So, I’ve been neglecting my blog a bit lately. For many reasons, mostly because my life has been a complete and utter mess that I was just not dealing with. A conversation with my dad lead to a lot of enlightenment and a want for positive change. It motivated me. In many ways. A long time ago, I took a conversation he said way too seriously and I let it make be passive and I allowed others to take advantage of me because he told me that I was too mean. So I went too far the opposite way. And I suffered for it. This isn’t a blog about what happened to me, although that story deserves to be told and will in all due time come to light. But the conversation we had recently started first by him telling me that if I don’t take my medication (a mood stabilizer for my bipolar disorder) that he will not take his medicine. For privacy reasons and because I don’t entirely know what they are, I won’t say what my dad takes, but what I do know is that it affects him negatively.
By doing that, he showed me what I was doing to others by not taking my medication. So that was huge for me. I needed it and I’m so thankful my dad is the wise person that he is and even though we have lost so much with the loss of my mother. He is learning to take what he’s learned from her too and helping me along the way.
Now to the meat of this blog entry. The conversation and what will now become my motto, is something my dad said to me. He told me he understood that I have been through a lot… “But you can choose to either be a victim or a survivor. You have been the victim, but for you and for your kids, you need to be the survivor.” Along with this, a random voicemail I received from my cousin turned me onto a song called Head Above Water, which I will link here. It is very relevant to what she and I are going through. Again her story is not mine to tell. She’s amazing and I love her and I’ve told her that if we have to, we can get through this together. We are Athertons and Atherton means strength. I am slowly working on what I need to get my name changed back to Atherton after the divorce was final. Which it is. And this is relevant and important because I am taking back who I was and I am letting go of what being a Gesford made me….which was a victim. And I won’t be that. I am a survivor and I am an Atherton and I will continue to prove to others that even though I have fucked up…many, many times….I am still deserving of love and respect. I am strong. I am intelligent. I am beautiful. (Maybe not physically in my head but I’m working on that. Others tell me I am, but I have to work on believing it myself.) But on the inside I am an empathetic person capable of so much potential that I have not been living up to. So from here on out I am going to be. I will be writing more. I will be working hard on self-care and I will work on helping the people around me who need it. Out of this, I have found what I want to do with my life and with my education moving forward. So that is where I am. The people who have hurt me in my life are able to get second chances from me, but they need to either make the effort that I was making or GTFO. Because I will not allow anyone to bring me down again. I’m deserving of happiness and I willing get there.
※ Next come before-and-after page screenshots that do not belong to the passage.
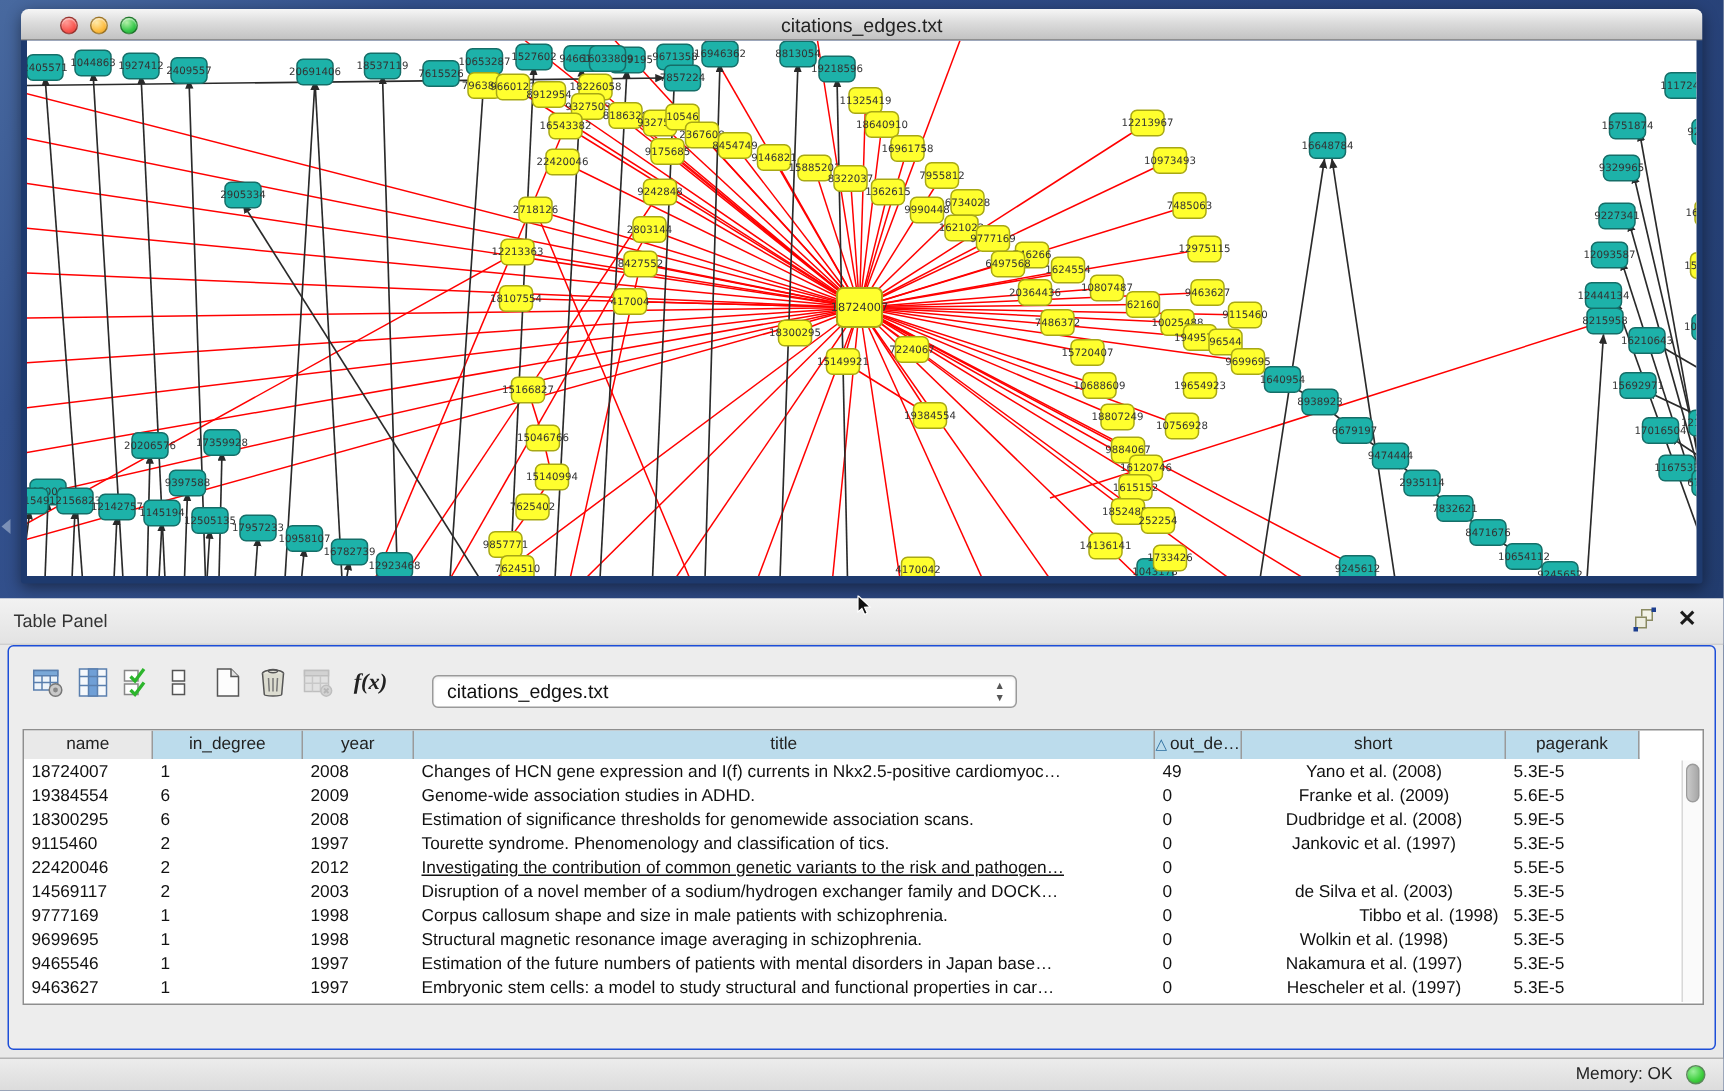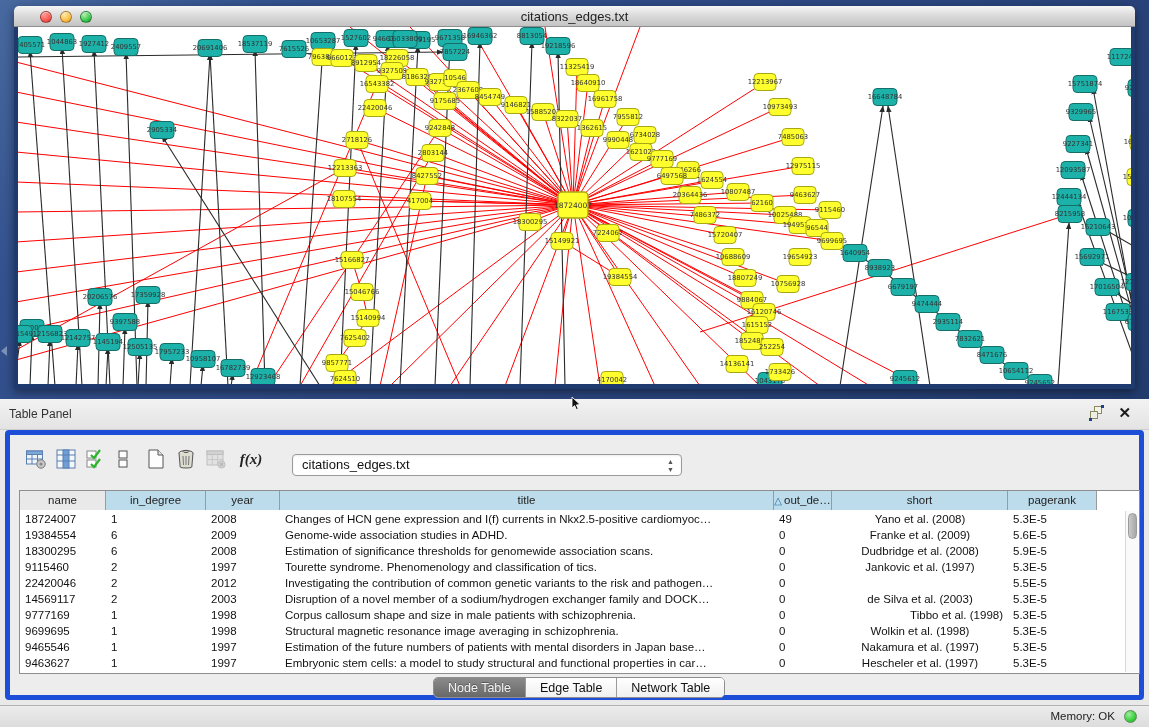"f(x)" .panel-body { border: 5px solid #1d4ed8 -> 1px solid #1d4ed8 }
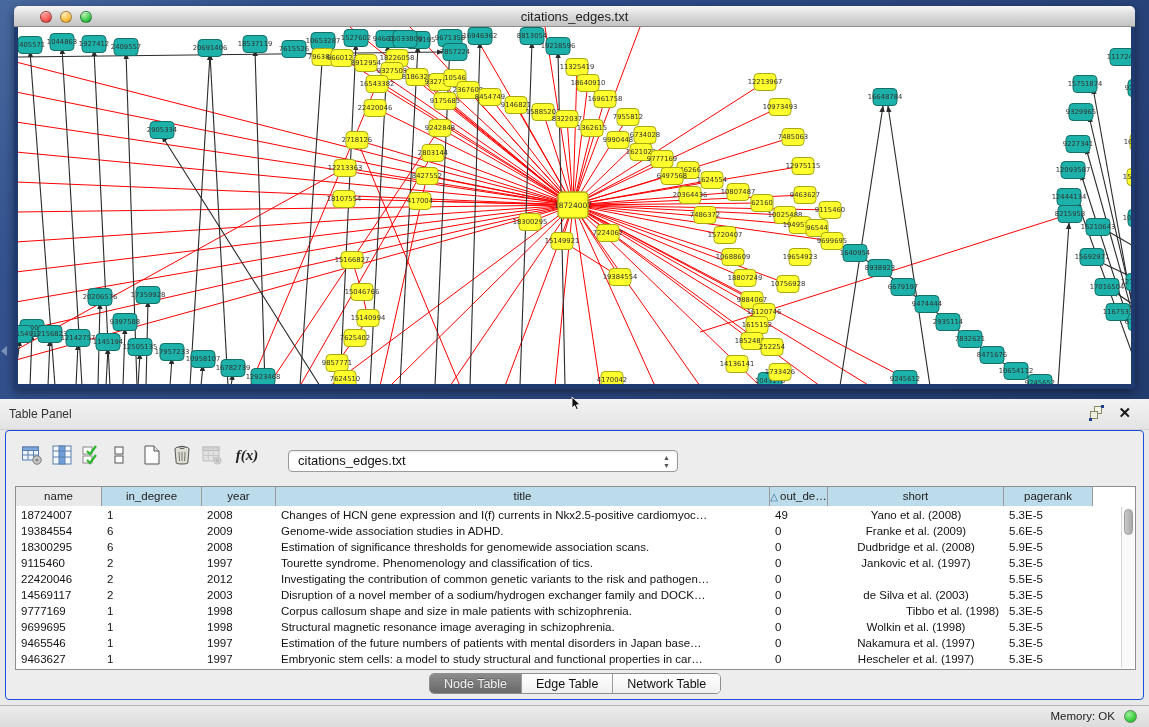"Investigating the contribution of common" div.td { text-decoration: none -> underline }
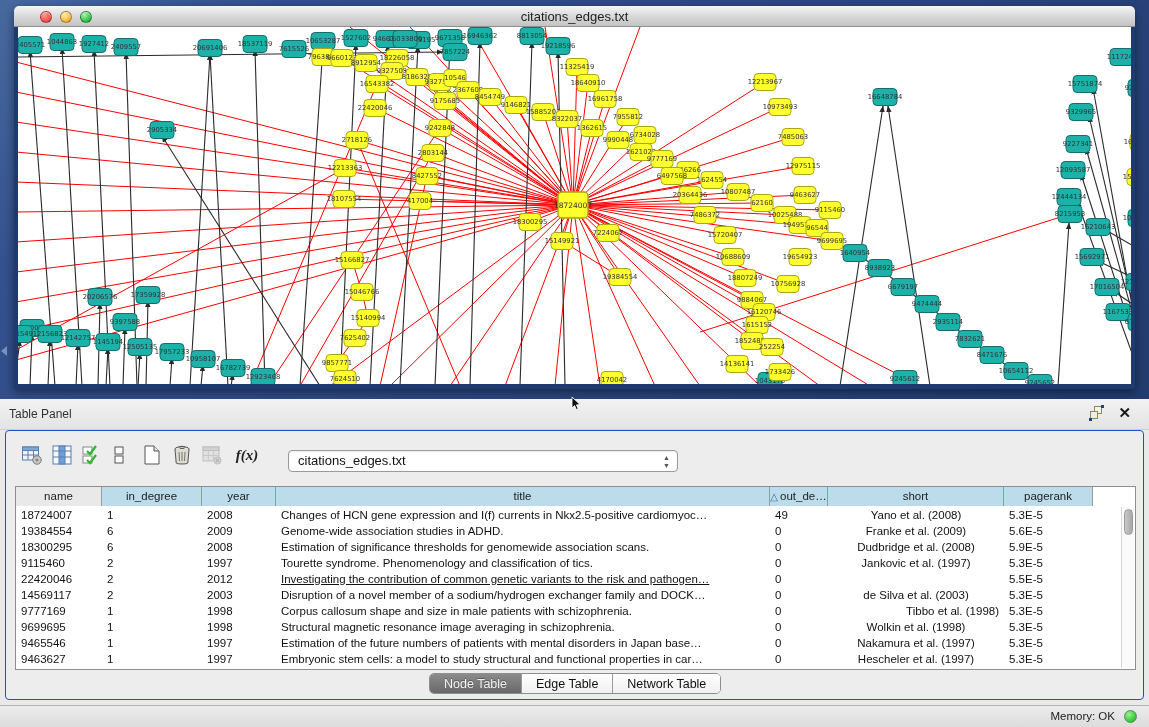"Node Table" div.tabs { html: <div> <div>Node Table</div> <div>Edge Table</div> <div>Network Table</div> </div> -> none }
Also Nova’s return to being obsessed with the Jonas Brothers has brought me to their album “Happiness Begins” which I will also link here and it is very relevant. All of it. So please if you care, take the time to listen to the songs I’ve suggested. Of the Jonas Brothers songs, I suggest you listen to their singles which are good in and of themselves…but also Every Single Time and Rollercoaster. They’re good…and relevant to my life right now but also just good in general. So I will end my blog here. I am feeling great, I am feeling empowered. I am sitting in a unicorn onesie on my couch and I will be a unicorn…I will be special and amazing. Oh and also, Taylor Swift’s song “Me“, that’s where my title came from so that’s where the credit goes.